REQUIRED WORK —
If a record contains a picture, leave the picture out and transcribe everything else exactly.

BEGIN

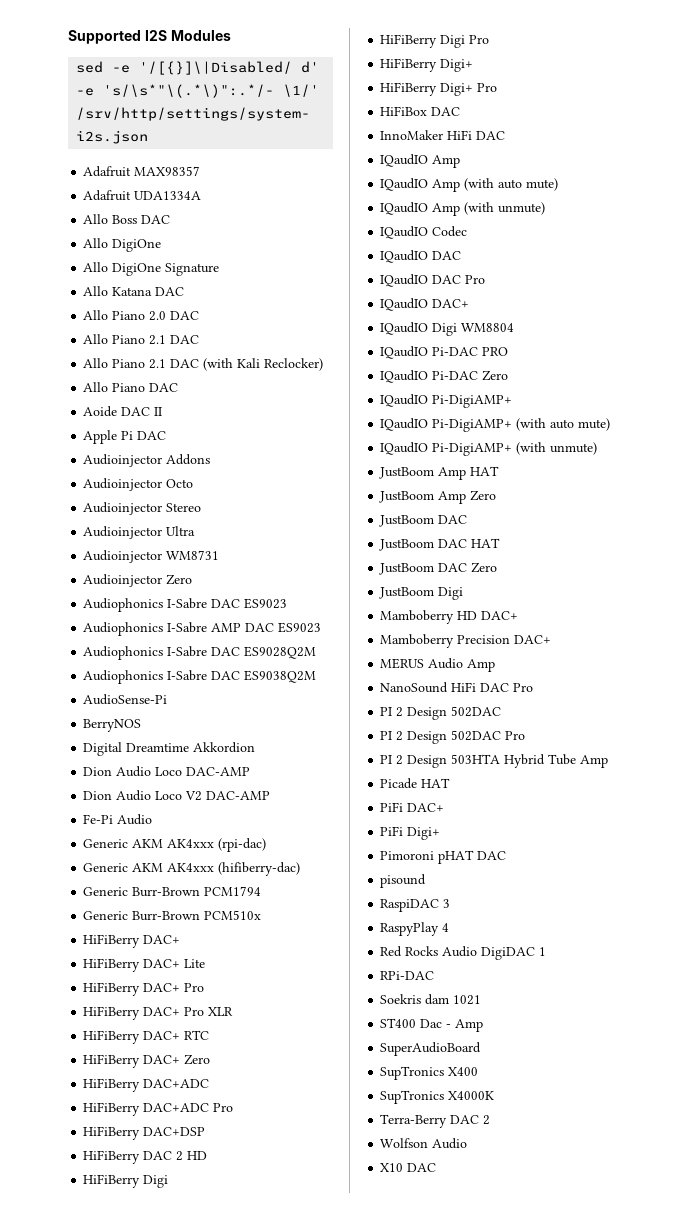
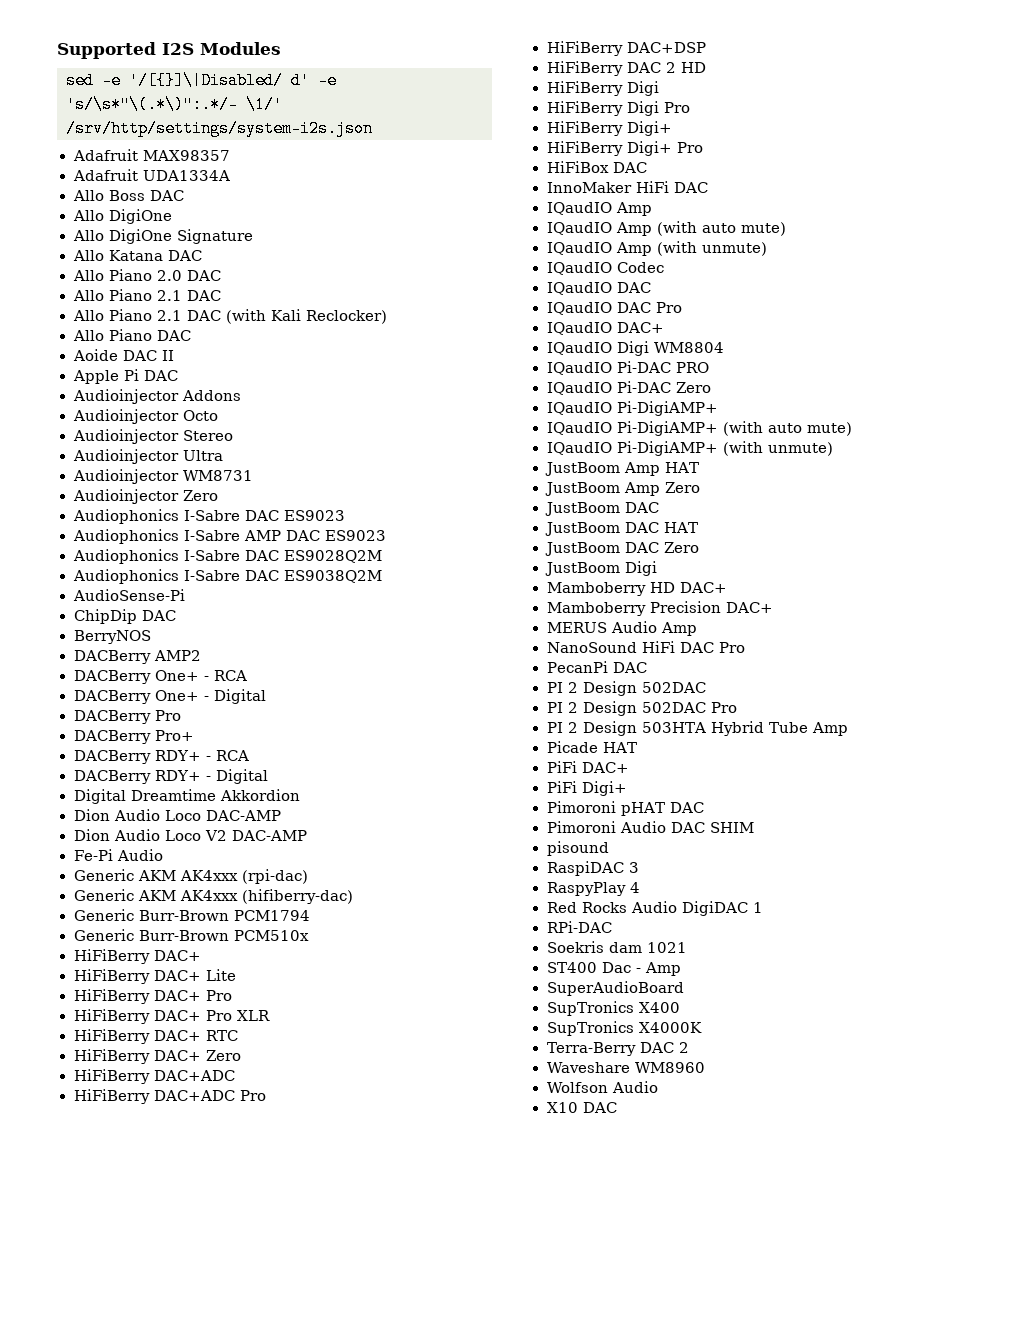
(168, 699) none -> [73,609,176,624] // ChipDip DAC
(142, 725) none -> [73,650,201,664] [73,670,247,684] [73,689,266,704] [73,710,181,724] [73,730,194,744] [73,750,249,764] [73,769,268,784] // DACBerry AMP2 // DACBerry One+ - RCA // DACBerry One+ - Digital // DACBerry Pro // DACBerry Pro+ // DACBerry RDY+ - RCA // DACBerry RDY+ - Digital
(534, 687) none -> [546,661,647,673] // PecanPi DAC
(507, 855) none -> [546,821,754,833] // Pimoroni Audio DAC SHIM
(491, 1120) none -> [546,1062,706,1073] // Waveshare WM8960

END

RESPONSE AREA —
(168, 699) none -> [73,609,176,624] // ChipDip DAC
(142, 725) none -> [73,650,201,664] [73,670,247,684] [73,689,266,704] [73,710,181,724] [73,730,194,744] [73,750,249,764] [73,769,268,784] // DACBerry AMP2 // DACBerry One+ - RCA // DACBerry One+ - Digital // DACBerry Pro // DACBerry Pro+ // DACBerry RDY+ - RCA // DACBerry RDY+ - Digital
(534, 687) none -> [546,661,647,673] // PecanPi DAC
(507, 855) none -> [546,821,754,833] // Pimoroni Audio DAC SHIM
(491, 1120) none -> [546,1062,706,1073] // Waveshare WM8960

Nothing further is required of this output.